Instruction for the entries that follow: retype exactly the lines from the line with "width:34px; height:34px; display:flex;" to the line with "left:8px; width:40px; text-align:center;", both included, and omit all others.
:::::
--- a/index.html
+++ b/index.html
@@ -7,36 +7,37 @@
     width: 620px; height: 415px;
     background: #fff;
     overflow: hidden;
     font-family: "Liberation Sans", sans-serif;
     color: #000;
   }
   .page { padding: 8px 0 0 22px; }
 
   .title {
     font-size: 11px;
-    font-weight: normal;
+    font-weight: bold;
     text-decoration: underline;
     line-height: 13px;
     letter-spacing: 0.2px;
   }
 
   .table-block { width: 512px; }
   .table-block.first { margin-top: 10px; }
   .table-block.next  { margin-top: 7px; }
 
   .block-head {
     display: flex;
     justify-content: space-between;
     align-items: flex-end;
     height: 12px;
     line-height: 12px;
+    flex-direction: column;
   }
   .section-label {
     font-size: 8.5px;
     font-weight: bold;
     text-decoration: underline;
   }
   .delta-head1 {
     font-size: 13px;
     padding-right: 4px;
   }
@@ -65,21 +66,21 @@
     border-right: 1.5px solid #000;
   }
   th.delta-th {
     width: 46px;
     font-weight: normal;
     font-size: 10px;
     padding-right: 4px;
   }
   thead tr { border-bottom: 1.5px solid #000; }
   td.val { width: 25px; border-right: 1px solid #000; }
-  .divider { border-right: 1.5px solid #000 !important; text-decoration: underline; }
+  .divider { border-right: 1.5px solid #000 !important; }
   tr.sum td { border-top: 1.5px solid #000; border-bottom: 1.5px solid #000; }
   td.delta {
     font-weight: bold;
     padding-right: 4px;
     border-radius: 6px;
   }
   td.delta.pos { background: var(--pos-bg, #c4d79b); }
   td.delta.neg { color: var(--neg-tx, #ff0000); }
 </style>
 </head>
:::::
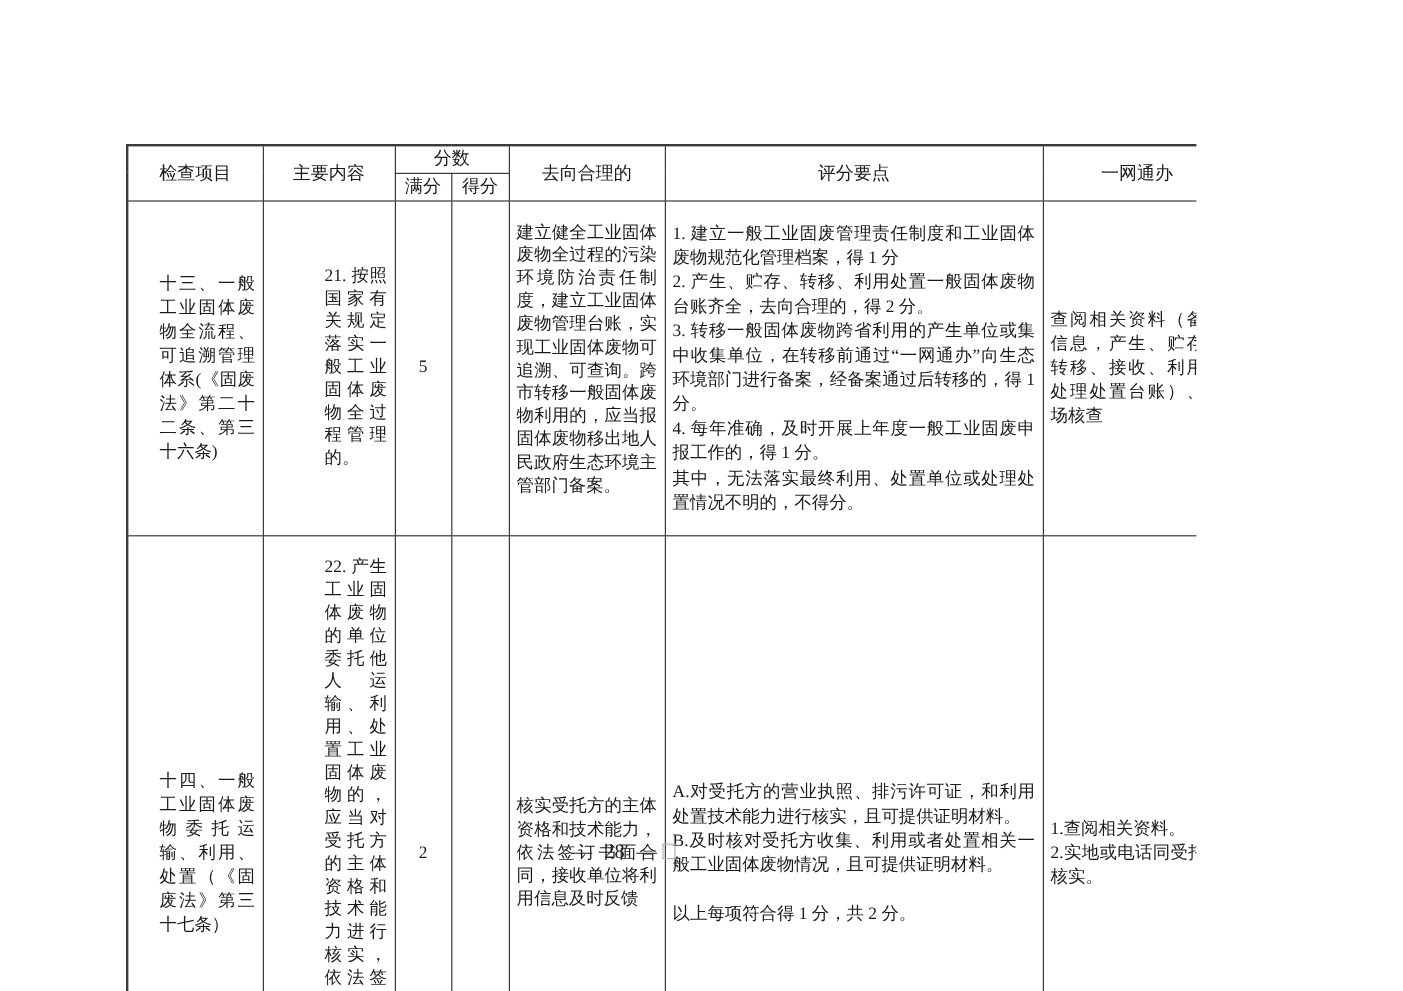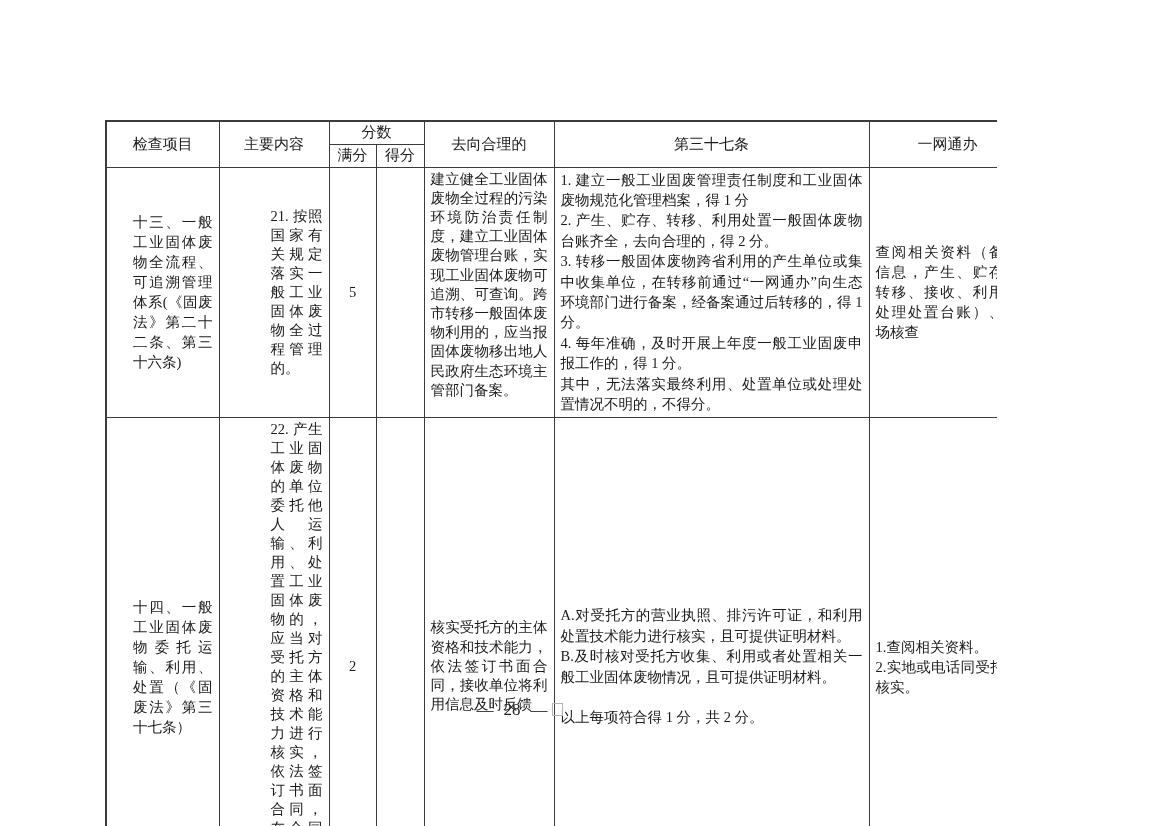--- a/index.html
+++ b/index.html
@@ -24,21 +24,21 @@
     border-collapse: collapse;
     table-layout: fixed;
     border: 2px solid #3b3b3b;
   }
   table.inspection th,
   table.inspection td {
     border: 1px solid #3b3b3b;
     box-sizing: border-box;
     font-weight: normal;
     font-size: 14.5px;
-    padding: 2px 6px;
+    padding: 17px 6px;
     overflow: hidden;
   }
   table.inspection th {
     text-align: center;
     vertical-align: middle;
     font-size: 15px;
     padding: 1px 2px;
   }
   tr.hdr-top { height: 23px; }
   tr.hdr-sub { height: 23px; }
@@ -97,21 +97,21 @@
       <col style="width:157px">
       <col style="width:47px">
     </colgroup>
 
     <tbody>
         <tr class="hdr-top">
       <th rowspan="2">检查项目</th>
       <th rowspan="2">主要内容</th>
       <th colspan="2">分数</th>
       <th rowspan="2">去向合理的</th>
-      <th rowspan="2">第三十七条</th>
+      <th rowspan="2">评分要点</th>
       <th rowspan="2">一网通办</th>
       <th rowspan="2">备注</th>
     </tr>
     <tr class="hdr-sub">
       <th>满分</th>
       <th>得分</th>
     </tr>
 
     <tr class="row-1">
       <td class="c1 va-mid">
:::::
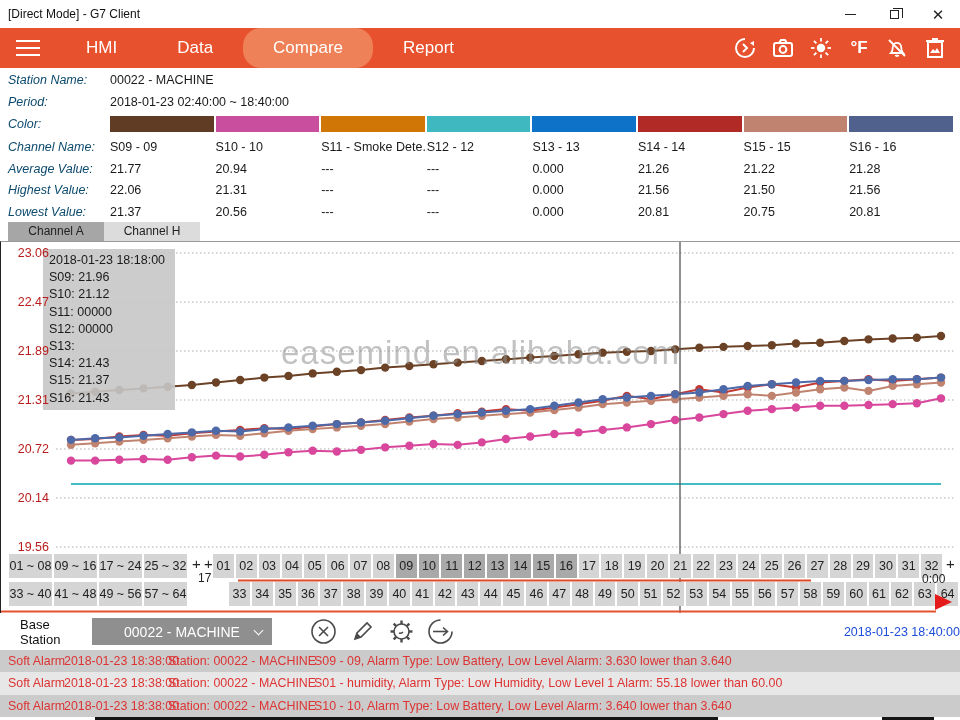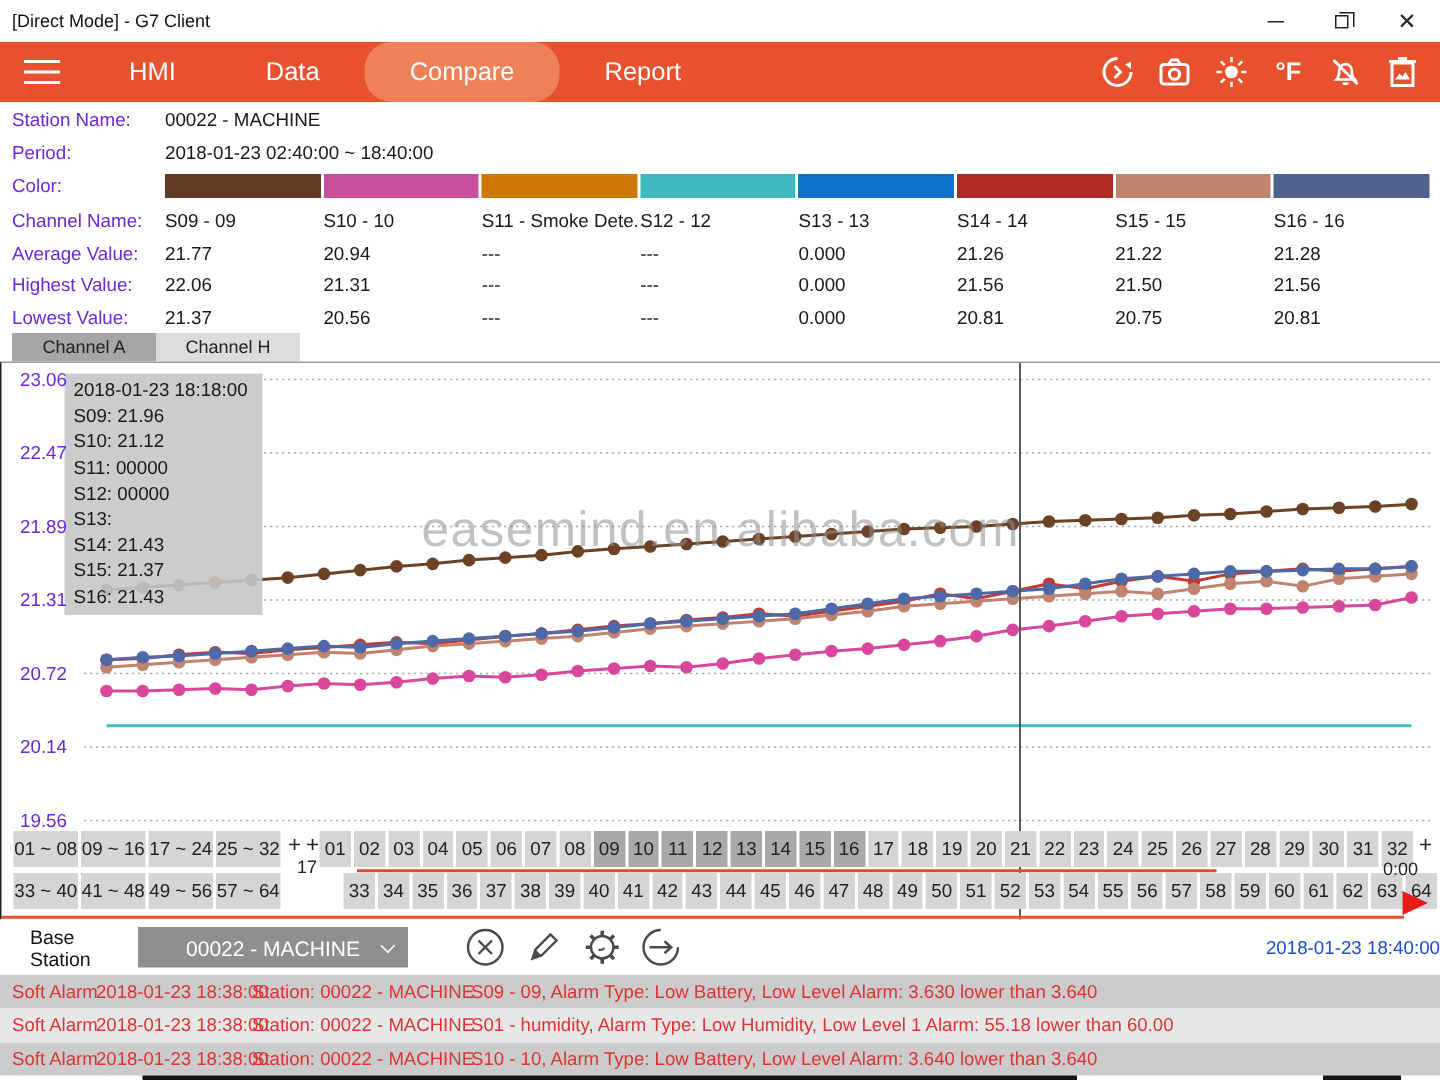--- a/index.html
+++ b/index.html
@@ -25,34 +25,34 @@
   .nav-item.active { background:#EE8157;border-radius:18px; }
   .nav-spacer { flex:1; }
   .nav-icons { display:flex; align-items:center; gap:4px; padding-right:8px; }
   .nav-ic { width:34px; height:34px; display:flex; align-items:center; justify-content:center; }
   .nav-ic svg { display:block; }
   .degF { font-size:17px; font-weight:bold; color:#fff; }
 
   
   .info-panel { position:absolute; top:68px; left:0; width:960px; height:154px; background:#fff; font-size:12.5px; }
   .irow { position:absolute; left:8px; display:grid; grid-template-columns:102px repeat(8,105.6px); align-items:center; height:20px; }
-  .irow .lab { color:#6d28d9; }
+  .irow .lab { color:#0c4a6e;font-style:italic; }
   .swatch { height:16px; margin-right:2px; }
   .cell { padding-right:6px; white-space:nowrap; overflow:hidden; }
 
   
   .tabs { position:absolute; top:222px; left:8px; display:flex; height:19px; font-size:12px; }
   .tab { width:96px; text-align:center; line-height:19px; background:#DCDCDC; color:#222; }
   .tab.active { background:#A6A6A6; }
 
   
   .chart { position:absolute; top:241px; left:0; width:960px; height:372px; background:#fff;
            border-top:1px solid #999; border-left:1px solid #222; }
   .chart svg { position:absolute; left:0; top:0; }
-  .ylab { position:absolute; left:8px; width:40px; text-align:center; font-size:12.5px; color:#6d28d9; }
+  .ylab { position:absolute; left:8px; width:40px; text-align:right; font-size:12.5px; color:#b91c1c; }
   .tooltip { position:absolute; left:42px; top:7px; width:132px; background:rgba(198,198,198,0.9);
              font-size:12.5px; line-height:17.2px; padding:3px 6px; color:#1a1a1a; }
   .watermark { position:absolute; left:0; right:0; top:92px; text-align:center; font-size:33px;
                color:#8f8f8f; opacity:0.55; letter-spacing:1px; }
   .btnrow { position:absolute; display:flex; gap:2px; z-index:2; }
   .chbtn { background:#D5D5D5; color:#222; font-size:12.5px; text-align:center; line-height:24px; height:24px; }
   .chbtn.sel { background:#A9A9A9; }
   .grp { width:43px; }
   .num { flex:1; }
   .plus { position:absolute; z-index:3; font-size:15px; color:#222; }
:::::
**RESPONSE TO THE TASK**
   .nav-ic { width:34px; height:34px; display:flex; align-items:center; justify-content:center; }
   .nav-ic svg { display:block; }
   .degF { font-size:17px; font-weight:bold; color:#fff; }
 
   
   .info-panel { position:absolute; top:68px; left:0; width:960px; height:154px; background:#fff; font-size:12.5px; }
   .irow { position:absolute; left:8px; display:grid; grid-template-columns:102px repeat(8,105.6px); align-items:center; height:20px; }
-  .irow .lab { color:#6d28d9; }
+  .irow .lab { color:#0c4a6e;font-style:italic; }
   .swatch { height:16px; margin-right:2px; }
   .cell { padding-right:6px; white-space:nowrap; overflow:hidden; }
 
   
   .tabs { position:absolute; top:222px; left:8px; display:flex; height:19px; font-size:12px; }
   .tab { width:96px; text-align:center; line-height:19px; background:#DCDCDC; color:#222; }
   .tab.active { background:#A6A6A6; }
 
   
   .chart { position:absolute; top:241px; left:0; width:960px; height:372px; background:#fff;
            border-top:1px solid #999; border-left:1px solid #222; }
   .chart svg { position:absolute; left:0; top:0; }
-  .ylab { position:absolute; left:8px; width:40px; text-align:center; font-size:12.5px; color:#6d28d9; }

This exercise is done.